- **GIVEN RECORDS**
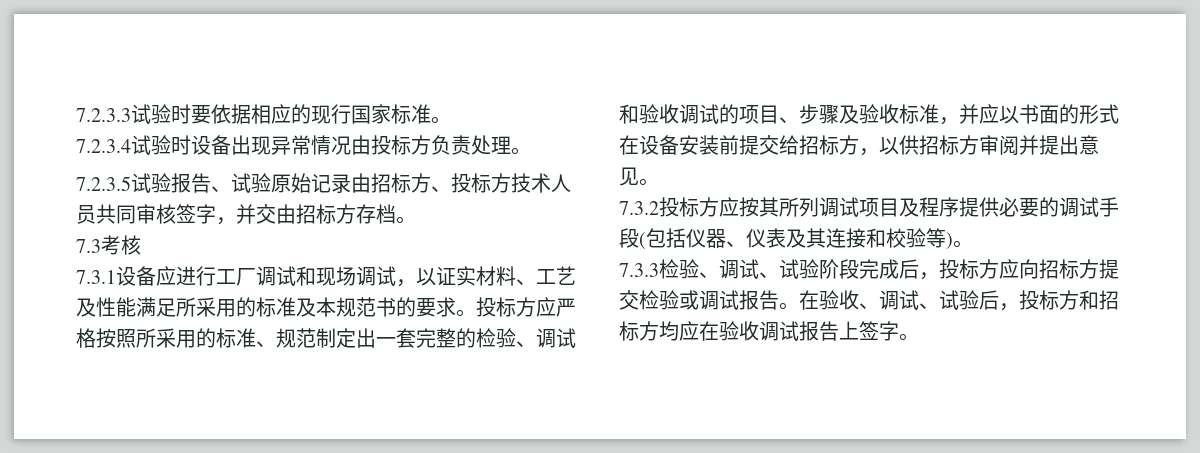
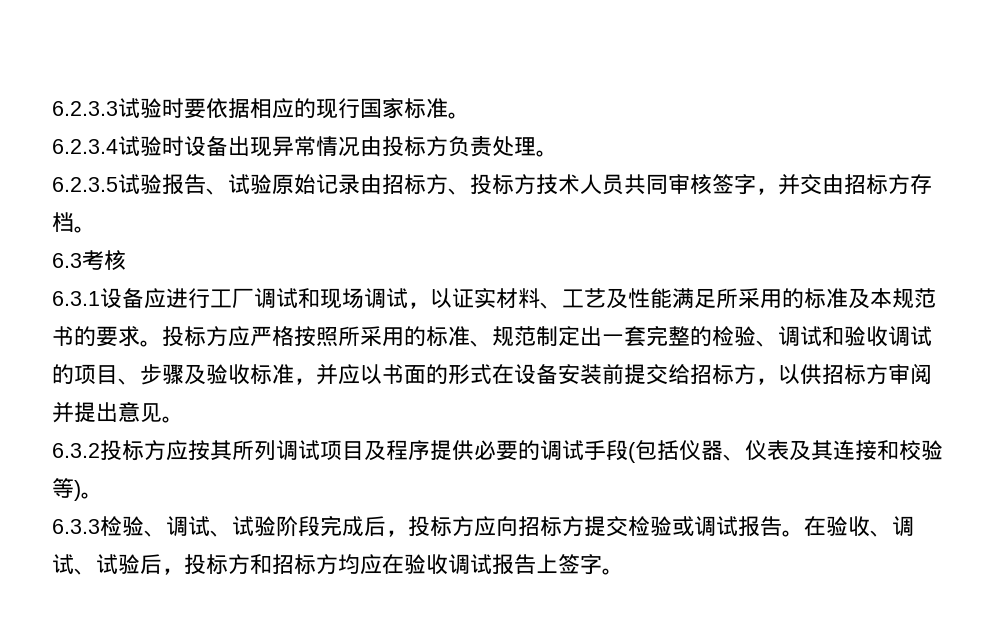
- 7.2.3.3试验时要依据相应的现行国家标准。
+ 6.2.3.3试验时要依据相应的现行国家标准。
- 7.2.3.4试验时设备出现异常情况由投标方负责处理。
+ 6.2.3.4试验时设备出现异常情况由投标方负责处理。
- 7.2.3.5试验报告、试验原始记录由招标方、投标方技术人员共同审核签字，并交由招标方存档。
+ 6.2.3.5试验报告、试验原始记录由招标方、投标方技术人员共同审核签字，并交由招标方存档。
- 7.3考核
+ 6.3考核
- 7.3.1设备应进行工厂调试和现场调试，以证实材料、工艺及性能满足所采用的标准及本规范书的要求。
+ 6.3.1设备应进行工厂调试和现场调试，以证实材料、工艺及性能满足所采用的标准及本规范书的要求。
- 7.3.2投标方应按其所列调试项目及程序提供必要的调试手段(包括仪器、仪表及其连接和校验等)。
+ 6.3.2投标方应按其所列调试项目及程序提供必要的调试手段(包括仪器、仪表及其连接和校验等)。
- 7.3.3检验、调试、试验阶段完成后，投标方应向招标方提交检验或调试报告。
+ 6.3.3检验、调试、试验阶段完成后，投标方应向招标方提交检验或调试报告。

- **EXERCISE DETAILS**
When a line in the data above contains the string "投标方技术人员共同审核签字", copy that line.

- **SOLUTION**
- 7.2.3.5试验报告、试验原始记录由招标方、投标方技术人员共同审核签字，并交由招标方存档。
+ 6.2.3.5试验报告、试验原始记录由招标方、投标方技术人员共同审核签字，并交由招标方存档。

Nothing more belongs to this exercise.